The city is named after Saint Girons, a saint from fifth-century Landes who evangelized Novempopulania. In the ninth century some of his relics were supposedly buried in Saint Girons' Church, around which the city later developed.

==Climate==
Saint-Girons has a moderate but warm oceanic climate, that is quite prone to temporary vast extremes in temperature as a result of its inland position.

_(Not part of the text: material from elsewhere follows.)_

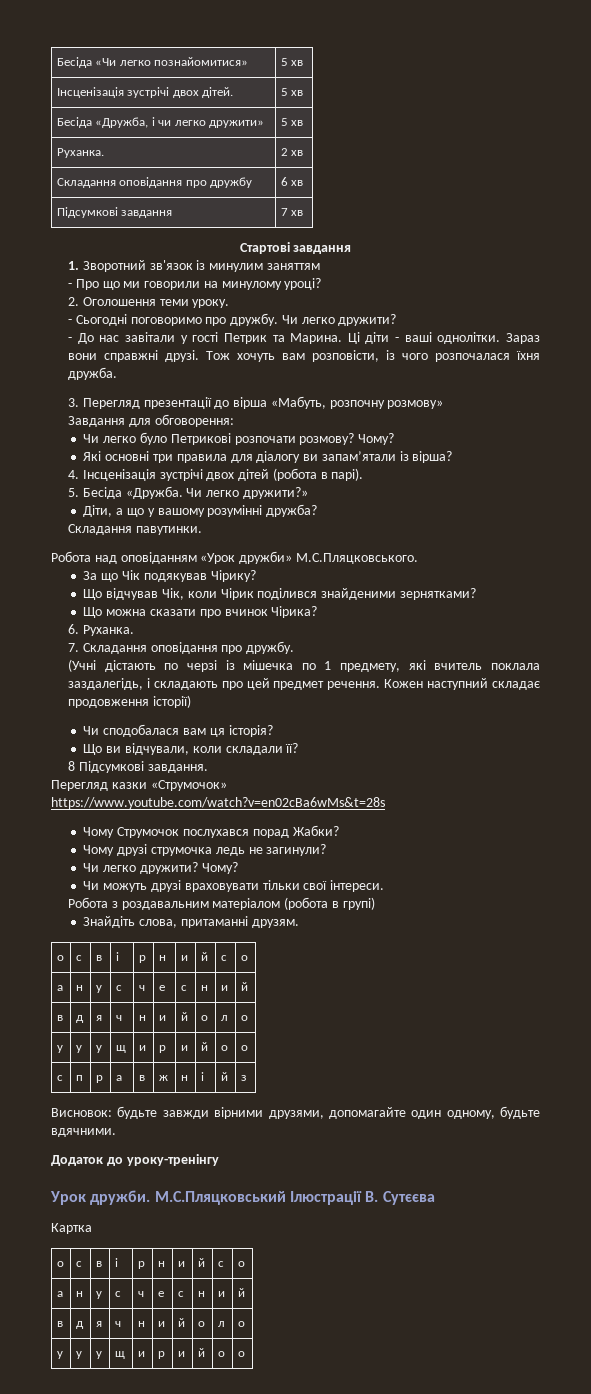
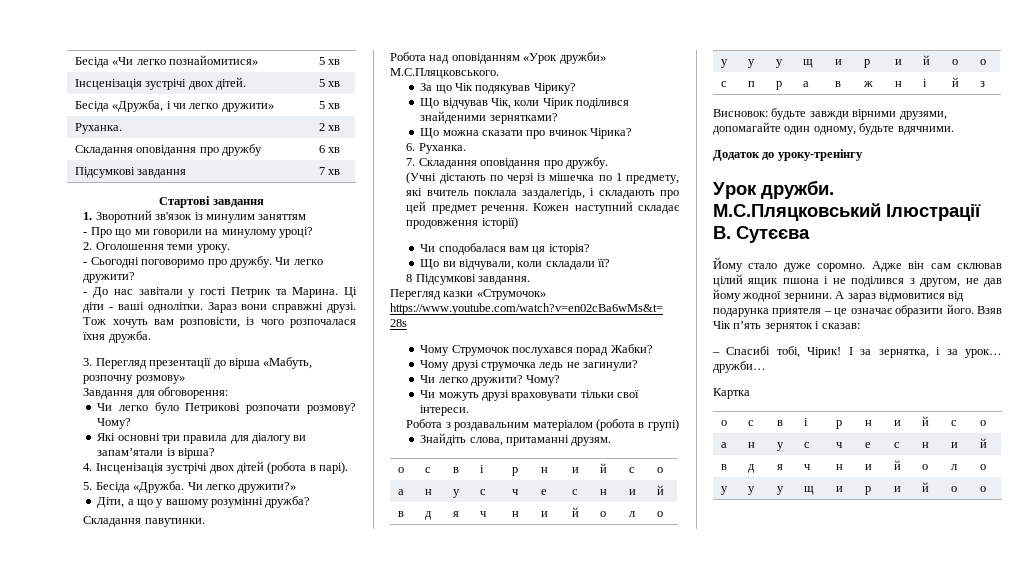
+ Йому стало дуже соромно. Адже він сам склював цілий ящик пшона і не поділився з другом, не дав йому жодної зернини. А зараз відмовитися від подарунка приятеля – це означає образити його. Взяв Чік п’ять зерняток і сказав:
+ – Спасибі тобі, Чірик! І за зернятка, і за урок… дружби…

Climate data for Saint-Girons, Ariège, elevation 414 m (1,358 ft), (1991–2020 normals, extremes 1949–present)
| Month | Jan | Feb | Mar | Apr | May | Jun | Jul | Aug | Sep | Oct | Nov | Dec | Year |
| Record high °C (°F) | 22.5 (72.5) | 31.2 (88.2) | 29.0 (84.2) | 29.6 (85.3) | 32.9 (91.2) | 38.9 (102.0) | 38.2 (100.8) | 39.8 (103.6) | 36.5 (97.7) | 33.7 (92.7) | 26.4 (79.5) | 25.0 (77.0) | 39.8 (103.6) |
| Mean daily maximum °C (°F) | 10.5 (50.9) | 11.5 (52.7) | 14.7 (58.5) | 16.7 (62.1) | 20.0 (68.0) | 23.4 (74.1) | 25.5 (77.9) | 26.1 (79.0) | 23.1 (73.6) | 19.3 (66.7) | 13.8 (56.8) | 11.2 (52.2) | 18.0 (64.4) |
| Daily mean °C (°F) | 5.5 (41.9) | 6.3 (43.3) | 9.0 (48.2) | 11.1 (52.0) | 14.6 (58.3) | 18.0 (64.4) | 20.0 (68.0) | 20.3 (68.5) | 17.1 (62.8) | 13.7 (56.7) | 8.7 (47.7) | 6.2 (43.2) | 12.5 (54.5) |
| Mean daily minimum °C (°F) | 0.5 (32.9) | 1.0 (33.8) | 3.3 (37.9) | 5.5 (41.9) | 9.1 (48.4) | 12.6 (54.7) | 14.6 (58.3) | 14.5 (58.1) | 11.2 (52.2) | 8.1 (46.6) | 3.6 (38.5) | 1.1 (34.0) | 7.1 (44.8) |
| Record low °C (°F) | −18.7 (−1.7) | −16.5 (2.3) | −12.8 (9.0) | −4.2 (24.4) | −1.2 (29.8) | 2.2 (36.0) | 5.2 (41.4) | 4.7 (40.5) | 1.3 (34.3) | −4.0 (24.8) | −10.2 (13.6) | −12.3 (9.9) | −18.7 (−1.7) |
| Average precipitation mm (inches) | 82.3 (3.24) | 68.6 (2.70) | 73.6 (2.90) | 103.7 (4.08) | 106.6 (4.20) | 78.1 (3.07) | 59.0 (2.32) | 67.4 (2.65) | 73.1 (2.88) | 82.0 (3.23) | 98.6 (3.88) | 80.2 (3.16) | 973.2 (38.31) |
| Average precipitation days (≥ 1.0 mm) | 10.7 | 9.9 | 10.4 | 12.1 | 12.2 | 9.7 | 8.0 | 8.4 | 8.5 | 9.9 | 11.0 | 10.1 | 121.1 |
| Mean monthly sunshine hours | 116.3 | 128.9 | 169.0 | 170.9 | 183.4 | 193.0 | 210.9 | 209.3 | 193.3 | 156.7 | 119.4 | 112.9 | 1,963.8 |
Source 1: Météo France
Source 2: Infoclimat.fr (humidity and snowy days, 1961–1990)

==Population==
Inhabitants of Saint-Girons are called Saint-Gironnais in French.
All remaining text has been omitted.